Chrome's "omnibox" is Chrome's combined search and address bar, which runs all the way across the top of the windows. In IE, tabs by default are next to the search/address bar, so that browser leaves even more space for the webpage you're looking at.
Tabtastic:
Chrome also still sports excellent tab implementation. The distinctive angle-edged tabs are prominent at the top of the browser window, and you can drag them out to the desktop to create independent windows.

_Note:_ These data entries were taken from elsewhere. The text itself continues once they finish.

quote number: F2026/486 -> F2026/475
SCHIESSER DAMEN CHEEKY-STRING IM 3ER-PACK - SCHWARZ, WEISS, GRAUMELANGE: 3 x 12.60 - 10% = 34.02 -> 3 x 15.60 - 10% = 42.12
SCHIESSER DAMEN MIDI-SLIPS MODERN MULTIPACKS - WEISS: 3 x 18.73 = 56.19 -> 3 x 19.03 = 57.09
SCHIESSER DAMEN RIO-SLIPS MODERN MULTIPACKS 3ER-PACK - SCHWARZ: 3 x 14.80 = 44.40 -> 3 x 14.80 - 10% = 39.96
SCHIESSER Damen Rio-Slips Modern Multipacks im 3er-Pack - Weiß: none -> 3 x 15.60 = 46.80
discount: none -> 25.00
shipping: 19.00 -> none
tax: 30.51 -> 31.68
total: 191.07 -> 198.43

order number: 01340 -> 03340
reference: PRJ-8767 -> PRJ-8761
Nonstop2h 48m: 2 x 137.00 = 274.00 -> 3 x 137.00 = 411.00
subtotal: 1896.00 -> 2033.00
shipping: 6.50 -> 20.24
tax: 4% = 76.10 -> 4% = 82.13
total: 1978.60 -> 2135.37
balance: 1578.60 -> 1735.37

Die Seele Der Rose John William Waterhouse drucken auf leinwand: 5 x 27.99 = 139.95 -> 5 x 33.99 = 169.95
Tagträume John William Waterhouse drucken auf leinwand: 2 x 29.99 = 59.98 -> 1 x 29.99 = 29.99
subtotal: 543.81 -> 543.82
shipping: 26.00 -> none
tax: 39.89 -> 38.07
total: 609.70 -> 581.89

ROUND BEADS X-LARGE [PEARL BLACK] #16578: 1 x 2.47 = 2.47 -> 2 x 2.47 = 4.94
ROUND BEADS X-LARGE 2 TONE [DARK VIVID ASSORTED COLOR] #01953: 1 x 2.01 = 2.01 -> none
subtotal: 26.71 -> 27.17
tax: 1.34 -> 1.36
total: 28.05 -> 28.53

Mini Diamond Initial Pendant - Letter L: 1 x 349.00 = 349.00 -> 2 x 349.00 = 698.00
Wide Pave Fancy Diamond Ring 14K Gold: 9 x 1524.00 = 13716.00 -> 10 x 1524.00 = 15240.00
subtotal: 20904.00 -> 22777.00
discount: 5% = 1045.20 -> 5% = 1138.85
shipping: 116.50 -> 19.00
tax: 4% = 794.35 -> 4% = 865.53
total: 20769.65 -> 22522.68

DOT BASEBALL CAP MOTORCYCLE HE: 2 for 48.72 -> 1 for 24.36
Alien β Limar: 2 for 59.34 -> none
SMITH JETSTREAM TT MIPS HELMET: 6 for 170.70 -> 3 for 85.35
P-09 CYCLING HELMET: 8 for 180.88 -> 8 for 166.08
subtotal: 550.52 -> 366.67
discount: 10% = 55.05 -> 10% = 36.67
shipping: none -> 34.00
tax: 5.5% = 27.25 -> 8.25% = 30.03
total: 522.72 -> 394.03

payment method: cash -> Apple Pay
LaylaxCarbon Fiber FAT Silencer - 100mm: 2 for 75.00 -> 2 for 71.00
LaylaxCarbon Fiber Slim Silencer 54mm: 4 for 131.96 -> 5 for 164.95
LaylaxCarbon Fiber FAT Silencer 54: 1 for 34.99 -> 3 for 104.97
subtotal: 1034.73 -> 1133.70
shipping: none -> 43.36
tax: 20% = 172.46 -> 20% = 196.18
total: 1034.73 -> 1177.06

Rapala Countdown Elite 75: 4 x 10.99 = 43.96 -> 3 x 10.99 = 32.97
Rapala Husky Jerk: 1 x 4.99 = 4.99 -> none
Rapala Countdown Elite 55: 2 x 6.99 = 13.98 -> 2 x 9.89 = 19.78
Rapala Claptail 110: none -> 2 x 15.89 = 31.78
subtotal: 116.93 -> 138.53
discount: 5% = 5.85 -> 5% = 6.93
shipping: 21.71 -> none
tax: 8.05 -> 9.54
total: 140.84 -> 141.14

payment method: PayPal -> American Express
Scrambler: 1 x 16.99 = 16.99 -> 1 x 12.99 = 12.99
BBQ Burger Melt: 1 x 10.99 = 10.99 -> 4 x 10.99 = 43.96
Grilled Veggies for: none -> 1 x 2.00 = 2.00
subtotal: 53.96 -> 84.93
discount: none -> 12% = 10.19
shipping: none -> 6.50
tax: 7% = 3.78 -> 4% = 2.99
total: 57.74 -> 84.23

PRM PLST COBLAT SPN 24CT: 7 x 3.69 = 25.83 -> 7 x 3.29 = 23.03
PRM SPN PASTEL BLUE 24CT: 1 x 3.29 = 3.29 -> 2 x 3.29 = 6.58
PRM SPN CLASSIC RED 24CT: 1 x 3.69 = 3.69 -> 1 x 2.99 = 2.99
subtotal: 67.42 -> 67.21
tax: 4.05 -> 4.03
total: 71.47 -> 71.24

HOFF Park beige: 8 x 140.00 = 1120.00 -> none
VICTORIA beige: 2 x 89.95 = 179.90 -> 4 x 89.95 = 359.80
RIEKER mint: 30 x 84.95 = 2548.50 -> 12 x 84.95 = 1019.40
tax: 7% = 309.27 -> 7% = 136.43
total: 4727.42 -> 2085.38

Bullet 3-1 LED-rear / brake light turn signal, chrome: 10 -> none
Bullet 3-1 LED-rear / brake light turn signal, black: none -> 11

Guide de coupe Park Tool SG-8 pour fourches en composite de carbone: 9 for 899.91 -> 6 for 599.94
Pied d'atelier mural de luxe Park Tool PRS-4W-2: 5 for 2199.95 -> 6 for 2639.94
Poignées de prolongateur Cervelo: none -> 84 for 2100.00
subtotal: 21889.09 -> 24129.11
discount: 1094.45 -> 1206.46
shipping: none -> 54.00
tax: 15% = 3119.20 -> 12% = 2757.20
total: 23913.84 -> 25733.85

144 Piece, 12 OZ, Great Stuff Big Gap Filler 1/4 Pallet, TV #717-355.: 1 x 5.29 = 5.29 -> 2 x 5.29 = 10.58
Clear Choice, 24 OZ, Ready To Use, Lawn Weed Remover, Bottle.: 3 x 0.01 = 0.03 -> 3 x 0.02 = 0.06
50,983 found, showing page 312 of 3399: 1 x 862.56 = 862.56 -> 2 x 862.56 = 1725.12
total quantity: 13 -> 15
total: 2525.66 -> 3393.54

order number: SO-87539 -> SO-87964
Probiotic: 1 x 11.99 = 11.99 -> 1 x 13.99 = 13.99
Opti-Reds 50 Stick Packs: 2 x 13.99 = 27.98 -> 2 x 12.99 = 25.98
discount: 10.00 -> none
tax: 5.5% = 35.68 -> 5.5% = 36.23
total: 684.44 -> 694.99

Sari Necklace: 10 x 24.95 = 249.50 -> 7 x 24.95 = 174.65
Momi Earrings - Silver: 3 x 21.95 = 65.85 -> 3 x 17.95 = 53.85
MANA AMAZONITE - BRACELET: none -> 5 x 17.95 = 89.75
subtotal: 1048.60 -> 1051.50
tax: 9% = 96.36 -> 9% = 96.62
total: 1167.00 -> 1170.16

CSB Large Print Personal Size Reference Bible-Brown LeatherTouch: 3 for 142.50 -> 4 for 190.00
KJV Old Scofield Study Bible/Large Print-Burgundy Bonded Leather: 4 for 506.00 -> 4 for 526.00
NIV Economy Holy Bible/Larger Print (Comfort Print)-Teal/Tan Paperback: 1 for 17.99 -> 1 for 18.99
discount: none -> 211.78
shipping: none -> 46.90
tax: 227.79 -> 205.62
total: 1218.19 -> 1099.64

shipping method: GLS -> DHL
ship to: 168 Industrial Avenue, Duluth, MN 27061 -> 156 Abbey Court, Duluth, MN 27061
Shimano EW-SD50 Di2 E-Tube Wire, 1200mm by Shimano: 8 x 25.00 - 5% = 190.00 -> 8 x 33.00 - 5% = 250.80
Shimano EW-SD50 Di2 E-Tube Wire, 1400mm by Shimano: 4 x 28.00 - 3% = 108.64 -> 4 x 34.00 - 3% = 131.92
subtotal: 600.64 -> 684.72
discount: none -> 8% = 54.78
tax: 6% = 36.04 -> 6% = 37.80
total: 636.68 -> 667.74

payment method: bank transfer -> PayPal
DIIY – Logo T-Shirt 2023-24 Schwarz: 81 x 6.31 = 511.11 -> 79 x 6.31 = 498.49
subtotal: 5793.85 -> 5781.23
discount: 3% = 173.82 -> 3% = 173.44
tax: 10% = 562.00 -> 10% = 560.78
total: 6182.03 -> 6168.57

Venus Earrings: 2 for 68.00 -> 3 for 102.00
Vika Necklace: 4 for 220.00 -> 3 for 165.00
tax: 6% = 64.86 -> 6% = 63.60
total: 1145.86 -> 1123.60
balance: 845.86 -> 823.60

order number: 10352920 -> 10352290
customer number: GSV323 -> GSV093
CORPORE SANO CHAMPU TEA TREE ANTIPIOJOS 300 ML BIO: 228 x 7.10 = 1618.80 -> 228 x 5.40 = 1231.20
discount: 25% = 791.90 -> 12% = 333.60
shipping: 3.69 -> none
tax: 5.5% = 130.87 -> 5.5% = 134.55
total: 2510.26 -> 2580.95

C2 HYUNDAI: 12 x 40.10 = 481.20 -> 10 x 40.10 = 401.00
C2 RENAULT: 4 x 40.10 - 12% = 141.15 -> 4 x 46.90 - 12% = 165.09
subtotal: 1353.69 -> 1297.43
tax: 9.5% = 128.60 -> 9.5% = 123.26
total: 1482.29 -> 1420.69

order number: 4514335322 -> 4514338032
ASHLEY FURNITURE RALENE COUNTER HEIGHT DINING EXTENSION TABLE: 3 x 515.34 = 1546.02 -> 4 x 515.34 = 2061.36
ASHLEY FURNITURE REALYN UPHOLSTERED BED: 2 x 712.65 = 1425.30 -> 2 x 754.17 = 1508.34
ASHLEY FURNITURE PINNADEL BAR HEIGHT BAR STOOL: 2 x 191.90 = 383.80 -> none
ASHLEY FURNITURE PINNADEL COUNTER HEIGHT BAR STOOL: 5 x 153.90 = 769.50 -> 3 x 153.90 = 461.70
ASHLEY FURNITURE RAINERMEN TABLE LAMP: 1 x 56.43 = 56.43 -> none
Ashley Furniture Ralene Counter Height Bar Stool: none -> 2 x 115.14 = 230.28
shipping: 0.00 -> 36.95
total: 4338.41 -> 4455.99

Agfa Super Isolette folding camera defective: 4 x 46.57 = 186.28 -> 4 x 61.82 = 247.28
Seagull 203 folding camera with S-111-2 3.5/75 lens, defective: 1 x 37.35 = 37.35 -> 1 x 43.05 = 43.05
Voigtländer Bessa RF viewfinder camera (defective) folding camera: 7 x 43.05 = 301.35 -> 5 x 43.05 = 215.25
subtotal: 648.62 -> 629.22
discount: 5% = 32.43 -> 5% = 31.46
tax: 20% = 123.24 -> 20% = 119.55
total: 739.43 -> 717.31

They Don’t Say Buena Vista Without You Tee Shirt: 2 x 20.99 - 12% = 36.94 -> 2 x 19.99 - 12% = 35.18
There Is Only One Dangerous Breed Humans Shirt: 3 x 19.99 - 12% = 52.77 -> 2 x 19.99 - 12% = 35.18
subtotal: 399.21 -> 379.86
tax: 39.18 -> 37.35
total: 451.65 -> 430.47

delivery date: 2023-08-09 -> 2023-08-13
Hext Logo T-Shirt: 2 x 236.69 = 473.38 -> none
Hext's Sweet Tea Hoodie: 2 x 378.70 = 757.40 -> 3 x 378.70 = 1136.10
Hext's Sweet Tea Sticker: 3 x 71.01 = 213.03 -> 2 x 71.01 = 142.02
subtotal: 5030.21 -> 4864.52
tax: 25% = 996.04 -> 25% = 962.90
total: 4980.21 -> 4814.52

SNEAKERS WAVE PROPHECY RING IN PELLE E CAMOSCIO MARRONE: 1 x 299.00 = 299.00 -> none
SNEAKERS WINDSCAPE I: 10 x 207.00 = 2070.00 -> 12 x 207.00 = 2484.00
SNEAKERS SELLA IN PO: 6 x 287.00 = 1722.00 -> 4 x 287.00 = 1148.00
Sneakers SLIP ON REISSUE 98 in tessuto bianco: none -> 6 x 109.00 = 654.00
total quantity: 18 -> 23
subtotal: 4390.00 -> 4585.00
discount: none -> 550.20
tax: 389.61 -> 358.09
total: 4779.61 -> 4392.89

You can pin a site up in the tab bar, and a corner X lets you remove a thumbnail from the most-visited tile view. To the right of these is a Recently Closed "dropdown" arrow, which actually pops up a clear list of closed tabs.

If you've synced Chrome on different computers (see below), the Apps section, and now the tabs, too, will be the same on all. Any apps you've added on a Chrome OS machine will also appear in the browser on any other computer you log into Chrome on, and vice versa. To remove an app, you drag it to the lower right of the window, where you can imagine a trash can icon.